CVS GET FIT CHALLENGE [top]

CSHS is serving as a community partner with CVS/Pharmacy to launch the CVS Get Fit Challenge in Cleveland where a total of $100,000 will be awarded in grants ranging from $1,000 – 5,000 to non-profit organizations and public schools to support health, nutrition, and fitness programs. The CVS Get Fit Challenge will make it easier for community organizations and schools to develop programs that encourage exercise, healthy diet, and other positive health choices. Other partners include City of Cleveland Department of Public Health; the Health Museum of Cleveland ; Park Works; The Plain Dealer; FOX 8, and Neutrogena.

WEST QUAD COMMUNITY LIFE CENTER [top]

The purchase of the 14-acre West Quad site in 2000 has provided CWRU with the opportunity to explore ways of developing or expanding activities that both serve the institution's academic aims as well as strengthen its links with the community. In initial overview, the University proposed development of four clusters on the West Quad site, (1) a Community Life Center , (2) Biomedical Research and Innovation Center , (3) an Advanced Technology Commons, and (4) an Entrepreneurial Development Program.

Following extensive discussions with residents, community leaders, and other organizations in the community, Case Western Reserve University envisions a Community Life Center designed to be multi-disciplinary – “inter-professional”- and to have features that respond primarily to client and community needs as well as to academic needs. At the heart of the concept is the presumption that addressing these diverse needs in a coordinated way will benefit all participants.

The programmatic elements of the Community Life Center would include the following activities:

  • Health Services.

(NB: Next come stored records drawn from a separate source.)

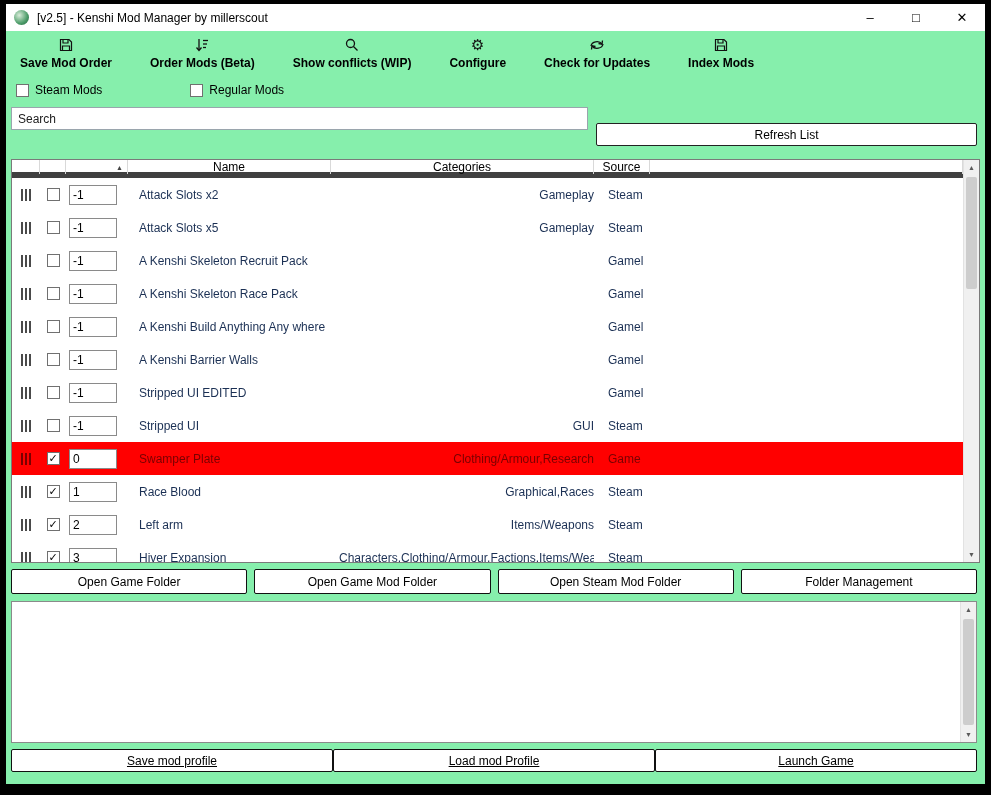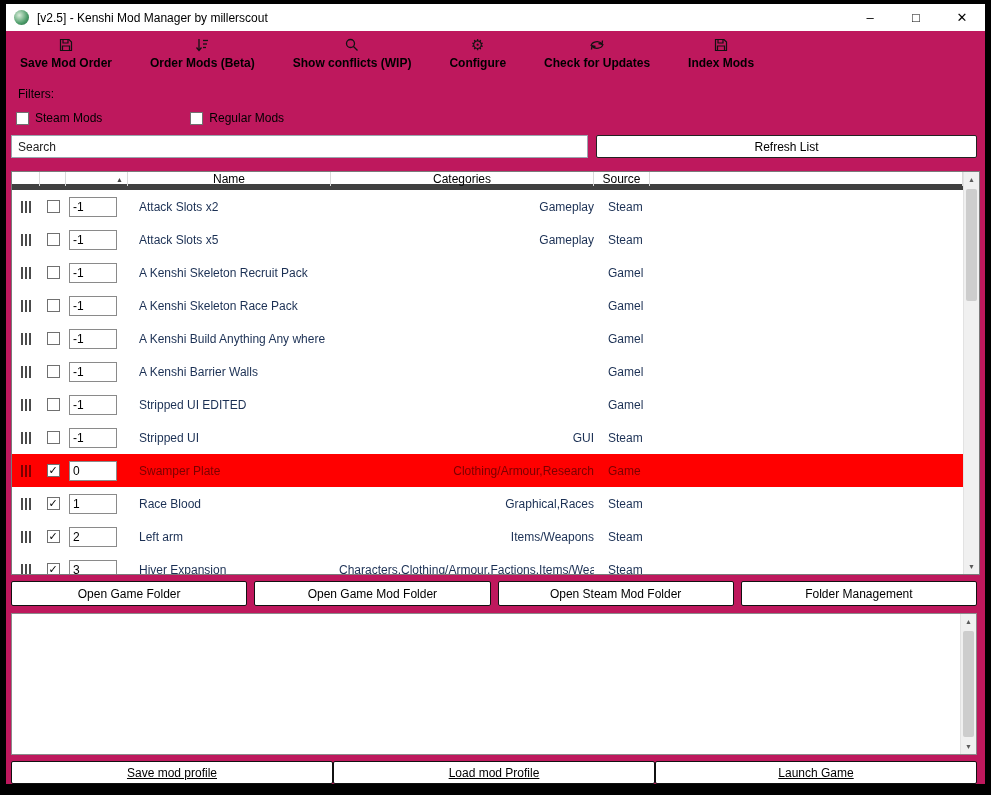--- a/index.html
+++ b/index.html
@@ -6,21 +6,21 @@
   html, body { width: 991px; height: 795px; }
   body {
     background: #000;
     font-family: "Liberation Sans", "DejaVu Sans", sans-serif;
     position: relative;
     overflow: hidden;
   }
   .window {
     position: absolute; left: 6px; top: 4px;
     width: 979px; height: 780px;
-    background: #be185d;
+    background: #86efac;
     display: flex; flex-direction: column;
   }
   
   .titlebar {
     height: 27px; background: #fff;
     display: flex; align-items: center;
     padding-left: 8px; flex: 0 0 auto;
   }
   .title-icon {
     width: 15px; height: 15px; border-radius: 50%;
@@ -60,21 +60,21 @@
     flex: 0 0 577px; height: 23px;
     border: 1px solid #9aa5ad; background: #fff;
     font-size: 12px; padding: 0 6px;
     font-family: "Liberation Sans", sans-serif;
   }
   .search-input::placeholder { color: #222; opacity: 1; }
   .refresh-btn {
     flex: 1; height: 23px;
     background: #fff; border: 1px solid #222; border-radius: 2px;
     font-size: 12px; color: #000;
-    display: flex; align-items: center; justify-content: center; cursor: default;
+    display: flex; align-items: center; justify-content: center; cursor: default; margin-top: 16px;
   }
   
   .table-wrap {
     margin: 13px 5px 0; height: 404px;
     background: #fff; border: 1px solid #7a7a7a;
     position: relative; overflow: hidden; flex: 0 0 auto;
   }
   .table-inner { padding-right: 16px; }
   .thead, .trow {
     display: grid;
@@ -214,21 +214,20 @@
               <path d="M5 2.5 v3.5 h5 v-3.5"></path>
               <path d="M4.5 13.5 v-4.5 h7 v4.5"></path>
             </g>
           </svg>
       </span>
       <span class="tool-label">Index Mods</span>
     </div>
   </div>
 
   <div class="filters">
-    <div class="filters-label">Filters:</div>
     <div class="filter-checks">
       <label class="check-item">
         <span class="checkbox"></span>
         <span>Steam Mods</span>
       </label>
       <label class="check-item">
         <span class="checkbox"></span>
         <span>Regular Mods</span>
       </label>
     </div>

The concept concentrates on primary care and prevention, screenings, and referrals (the disciplines of medicine, nursing, and dentistry will be involved). The concept does not include emergency or in-patient care.  
  • Clinical Skills and Simulation Center . This would be a teaching and assessment resource for faculty and students in medicine, nursing, dentistry, and social work, as well as other disciplines requiring structured interaction between practitioners and clients/patients.  
  • Social Services. The concept calls for on-site participation by faculty and students in social work and law (particularly the Legal Clinic). Specific examples could include a family advocacy program and a community-building initiative. Students and faculty from other disciplines may also be involved as appropriate.  
  • Community Recreation and Services Center . Elements could include recreation and fitness programs for seniors, intergenerational programs, child care, job training, after-school programs, and a general reading library.  
  • City Health Department. The City of Cleveland is considering relocating the headquarters of its Health Department to the West Quad site. This is an extension of the relationship between the University in the City in which the new Director of Health would also hold a faculty appointment at CWRU and would have access to University programs and services.

Planning for the Community Life Center is being coordinated by the Center for Science, Health, and Society.